**Assigned task:** Look through the material below and give the number of lines where the string "border" appears, without any other words.
───── Data to examine ─────
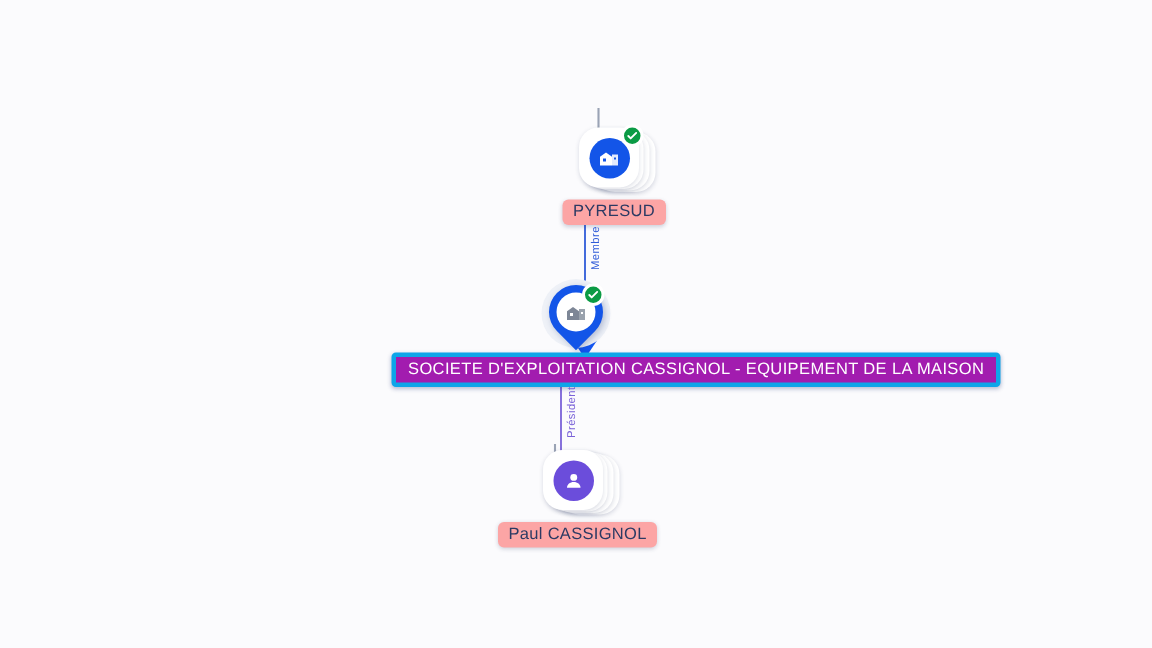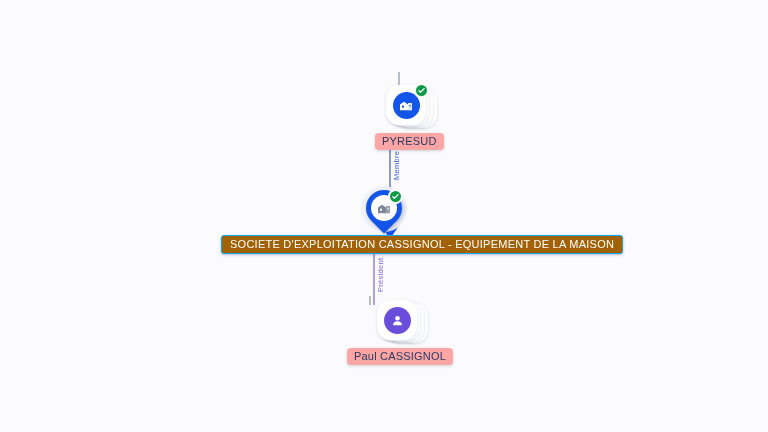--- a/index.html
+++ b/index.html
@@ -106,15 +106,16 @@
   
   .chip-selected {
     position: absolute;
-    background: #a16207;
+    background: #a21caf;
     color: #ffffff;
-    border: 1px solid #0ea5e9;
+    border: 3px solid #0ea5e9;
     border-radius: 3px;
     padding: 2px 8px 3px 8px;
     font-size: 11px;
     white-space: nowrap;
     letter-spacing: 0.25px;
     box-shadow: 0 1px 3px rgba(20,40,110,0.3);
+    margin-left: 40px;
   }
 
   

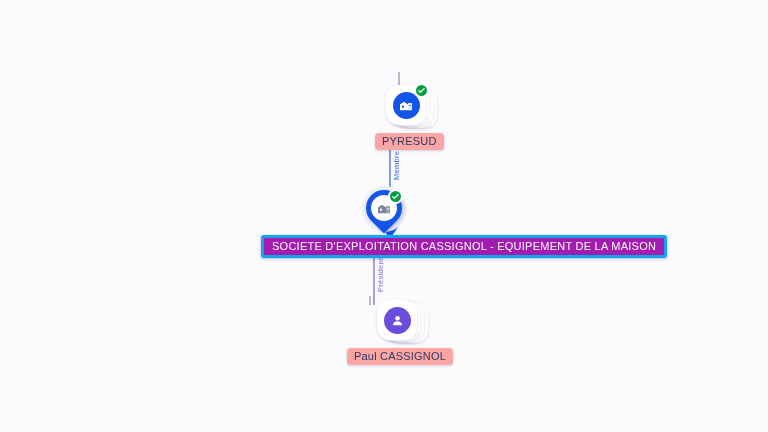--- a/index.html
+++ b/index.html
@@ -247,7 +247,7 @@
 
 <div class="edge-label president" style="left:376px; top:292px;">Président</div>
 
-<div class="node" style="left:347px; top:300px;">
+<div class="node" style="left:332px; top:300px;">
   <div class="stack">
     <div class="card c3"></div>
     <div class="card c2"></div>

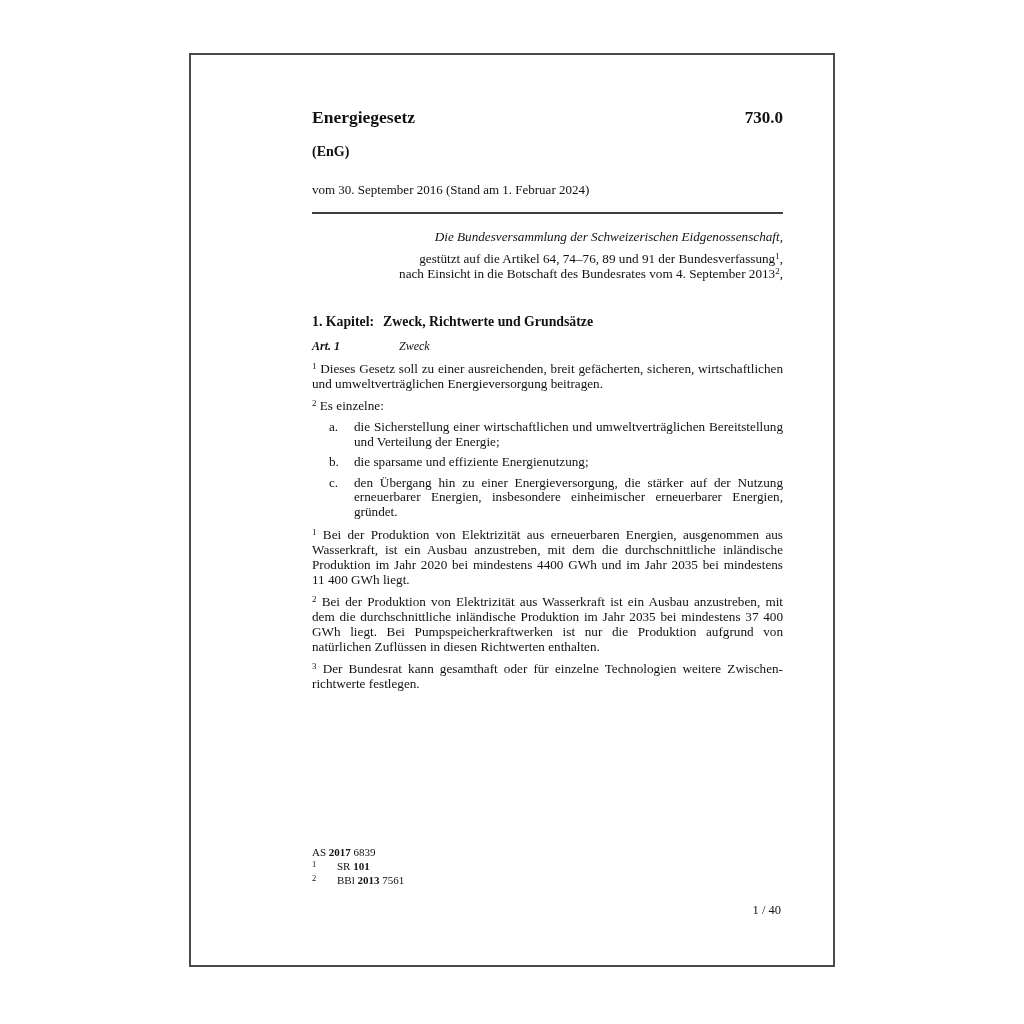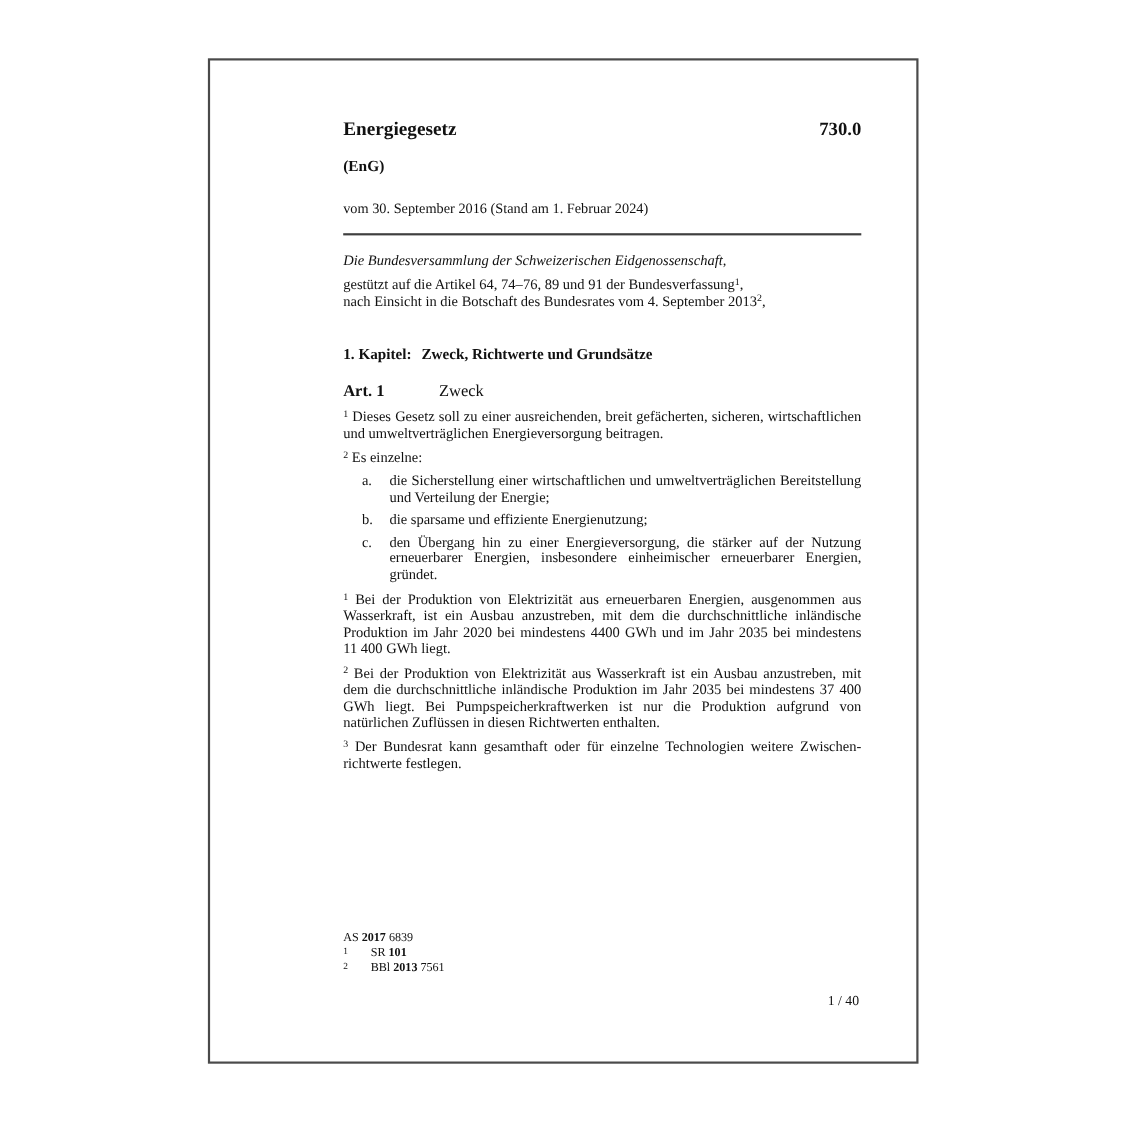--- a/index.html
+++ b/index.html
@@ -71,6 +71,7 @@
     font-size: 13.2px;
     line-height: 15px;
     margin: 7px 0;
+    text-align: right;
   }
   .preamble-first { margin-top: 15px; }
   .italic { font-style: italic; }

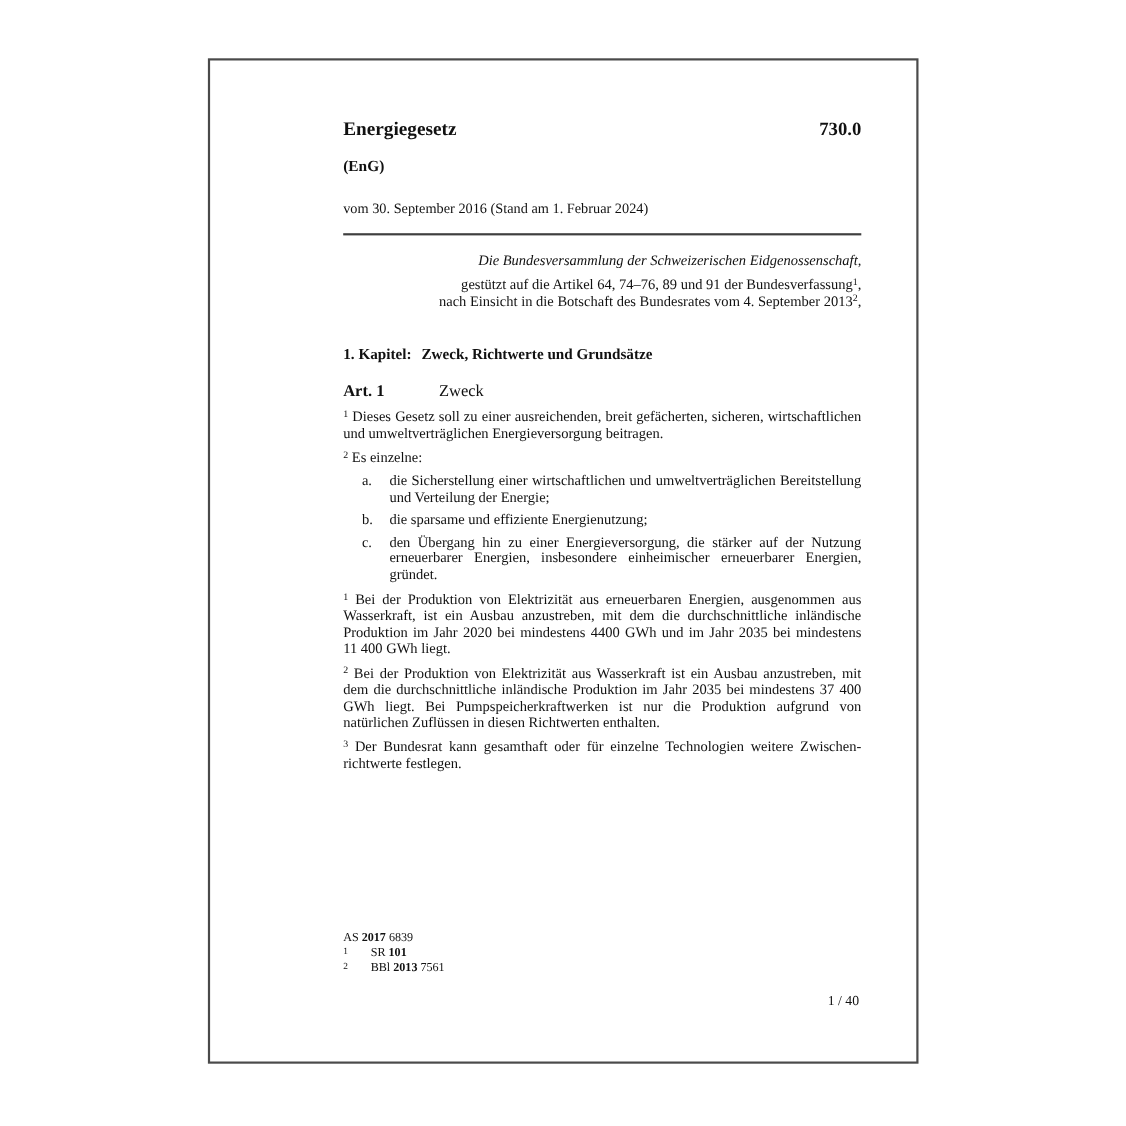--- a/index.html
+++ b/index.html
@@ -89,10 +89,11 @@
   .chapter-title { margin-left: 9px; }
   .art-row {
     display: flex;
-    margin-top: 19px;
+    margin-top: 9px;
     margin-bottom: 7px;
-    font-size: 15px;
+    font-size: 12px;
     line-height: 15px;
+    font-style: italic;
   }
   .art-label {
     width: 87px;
─────
**Task response:** 3